TASK DETAILS:
Word for word, copy the line containing "border: 2px solid" and every line after it in the records below, leaving pictures out.

EXTRACTED RECORDS:
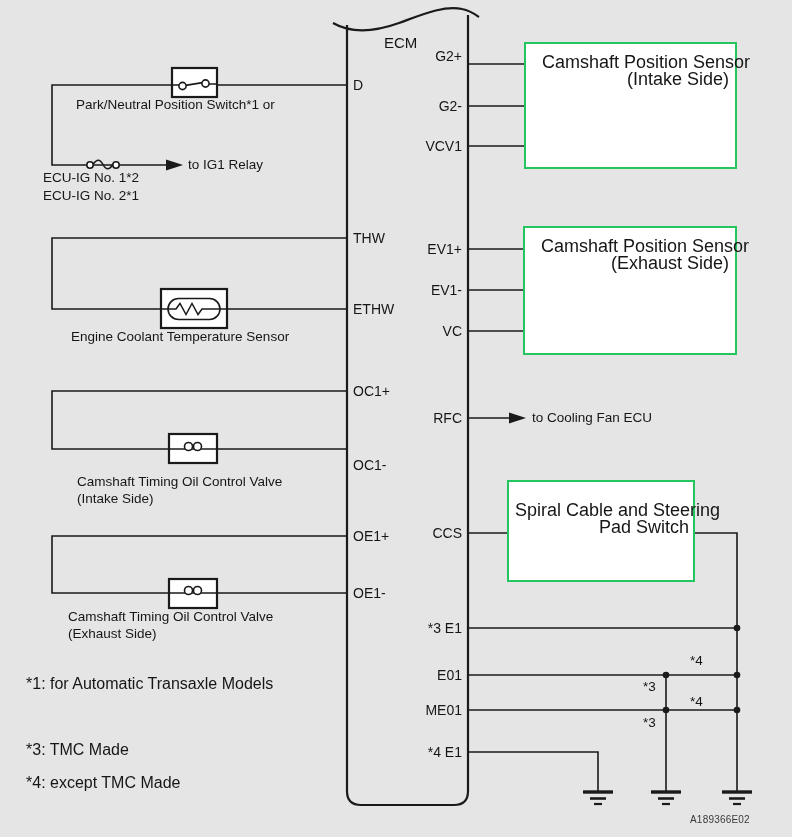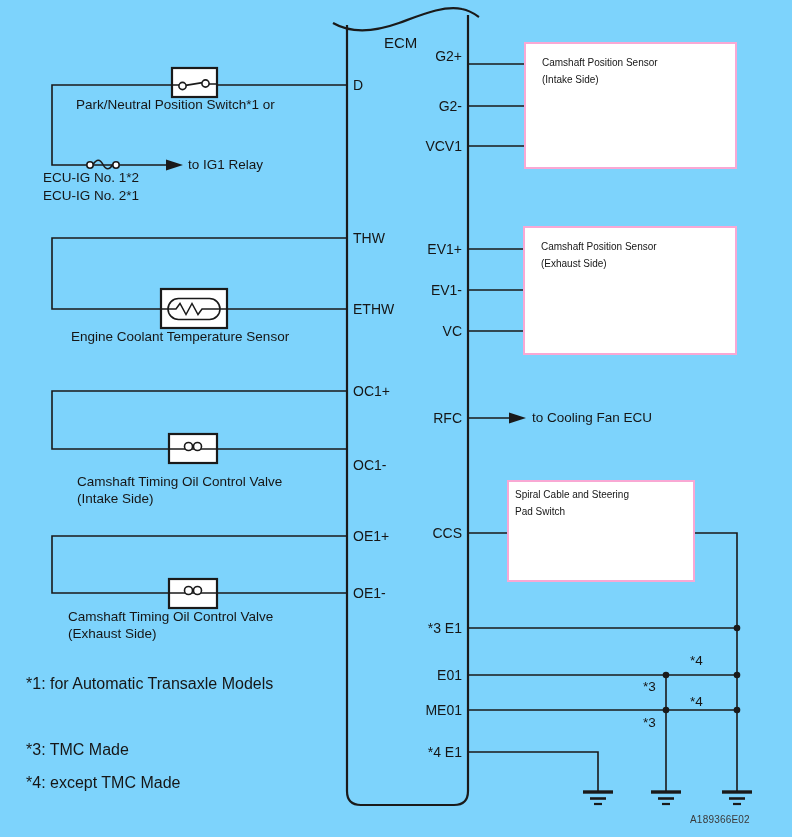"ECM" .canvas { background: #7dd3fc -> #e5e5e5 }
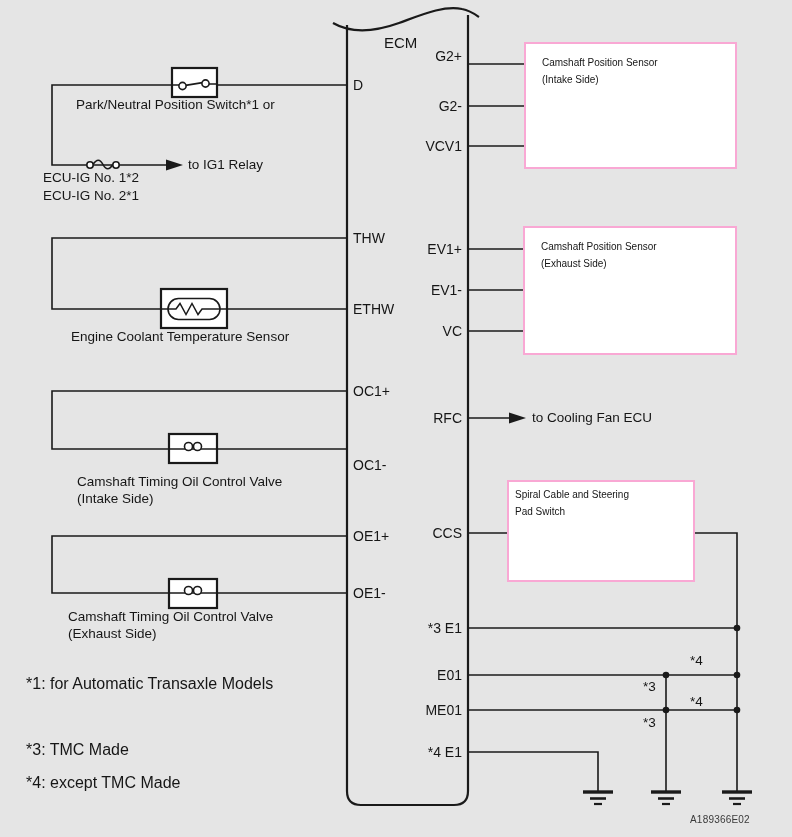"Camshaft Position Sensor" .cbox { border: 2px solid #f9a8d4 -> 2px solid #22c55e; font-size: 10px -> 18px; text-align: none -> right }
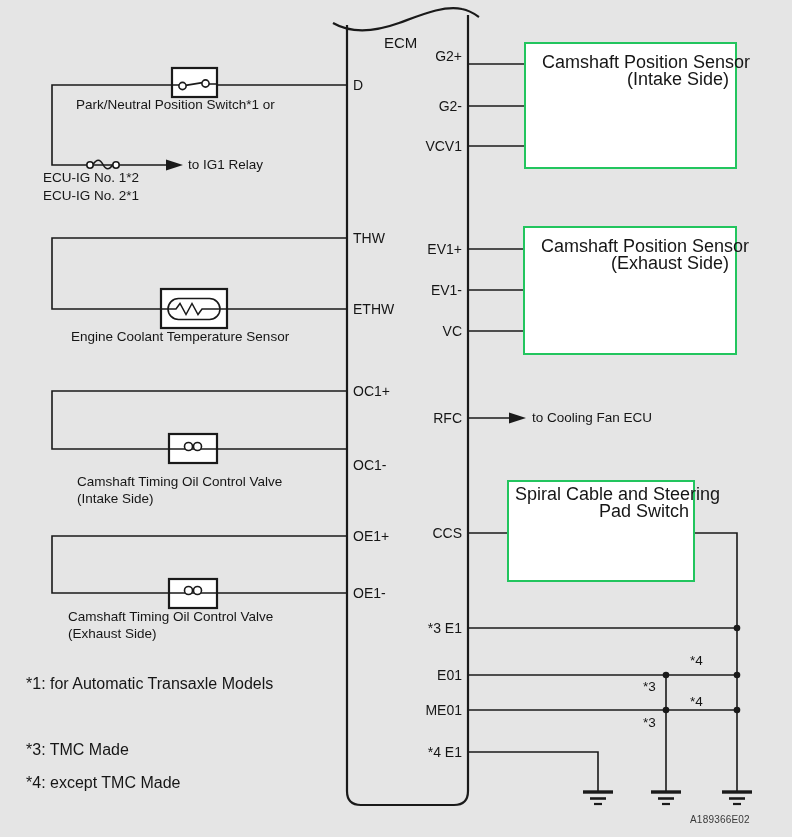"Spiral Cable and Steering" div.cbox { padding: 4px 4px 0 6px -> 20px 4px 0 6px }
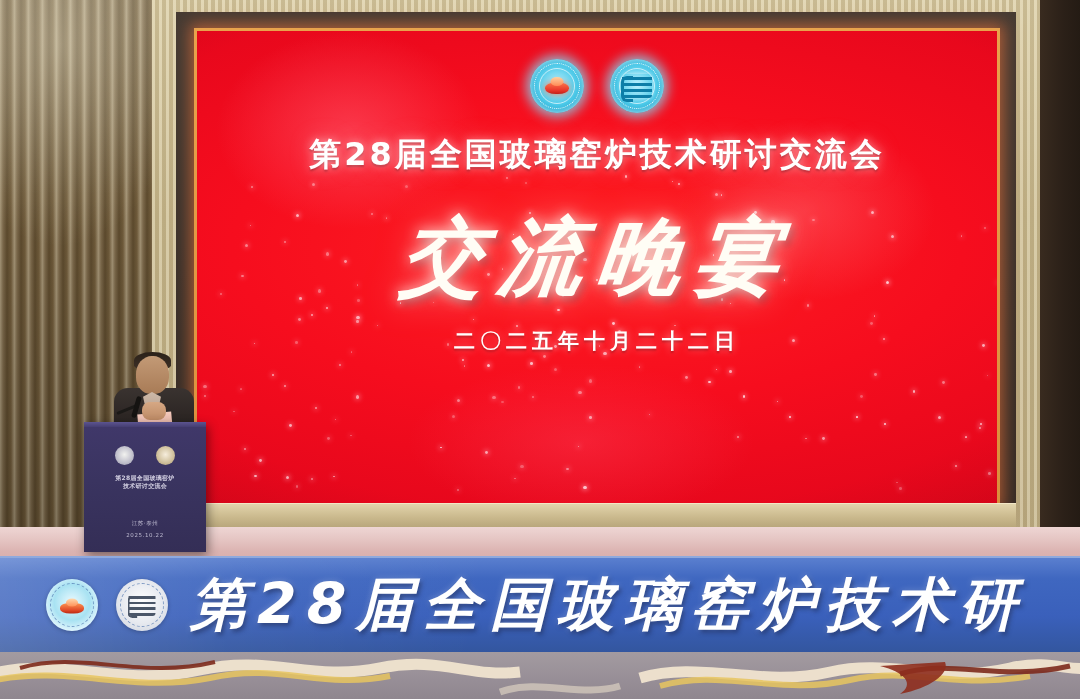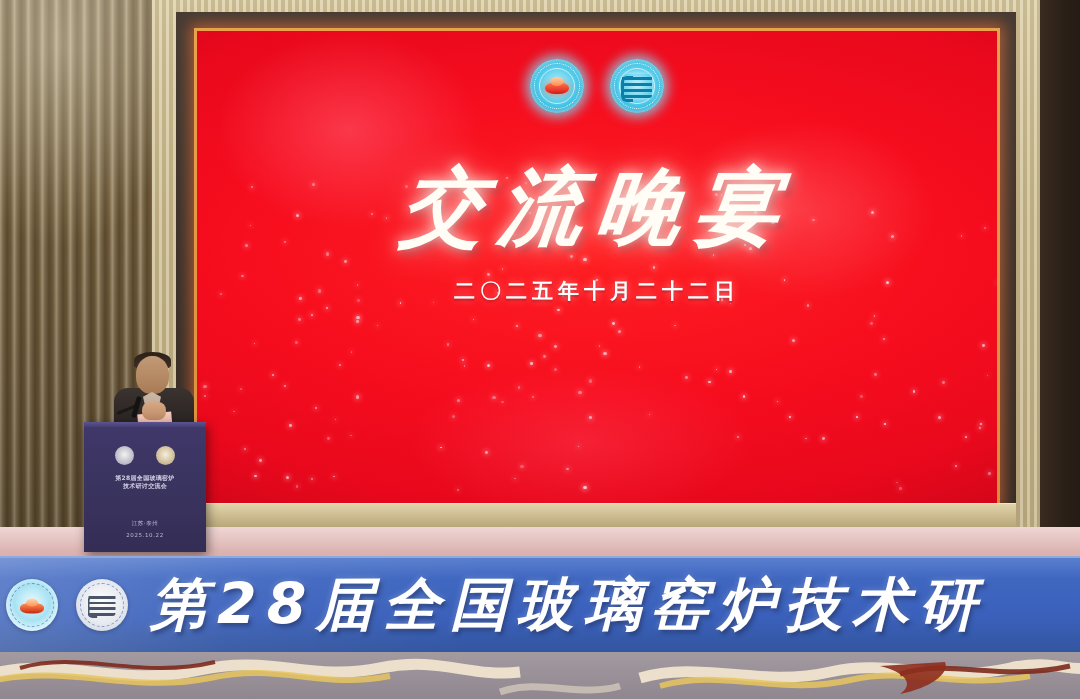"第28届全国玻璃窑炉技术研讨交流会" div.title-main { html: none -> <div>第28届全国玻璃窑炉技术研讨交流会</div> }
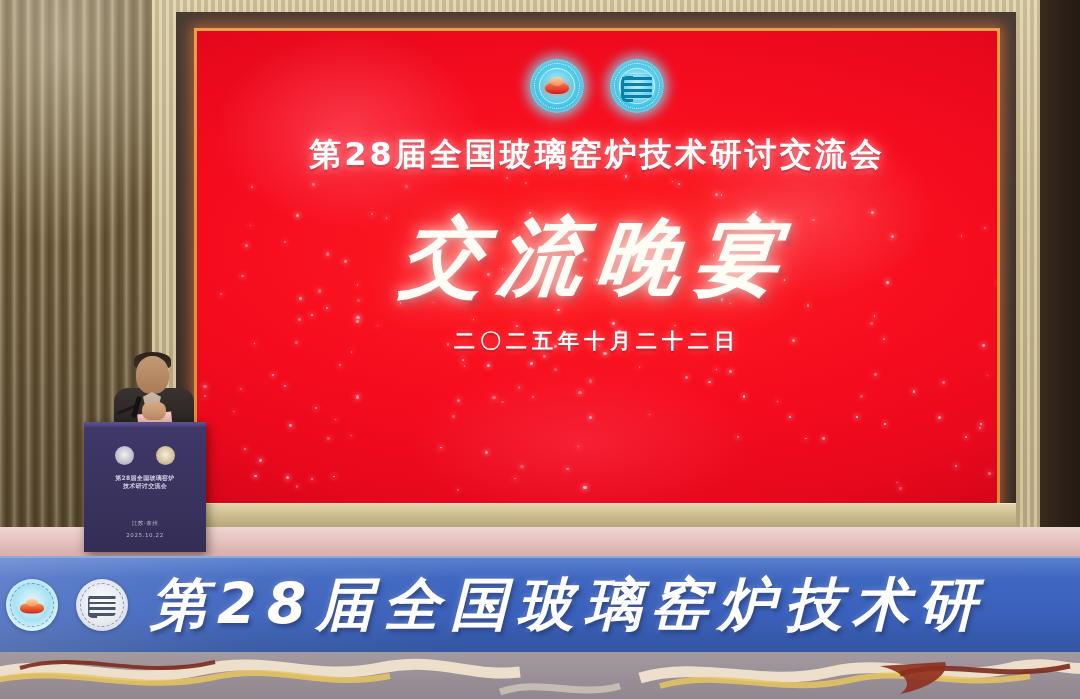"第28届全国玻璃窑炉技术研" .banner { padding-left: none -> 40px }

RESULT:
"Camshaft Position Sensor" .cbox { border: 2px solid #f9a8d4 -> 2px solid #22c55e; font-size: 10px -> 18px; text-align: none -> right }
"Spiral Cable and Steering" div.cbox { padding: 4px 4px 0 6px -> 20px 4px 0 6px }
"第28届全国玻璃窑炉技术研讨交流会" div.title-main { html: none -> <div>第28届全国玻璃窑炉技术研讨交流会</div> }
"第28届全国玻璃窑炉技术研" .banner { padding-left: none -> 40px }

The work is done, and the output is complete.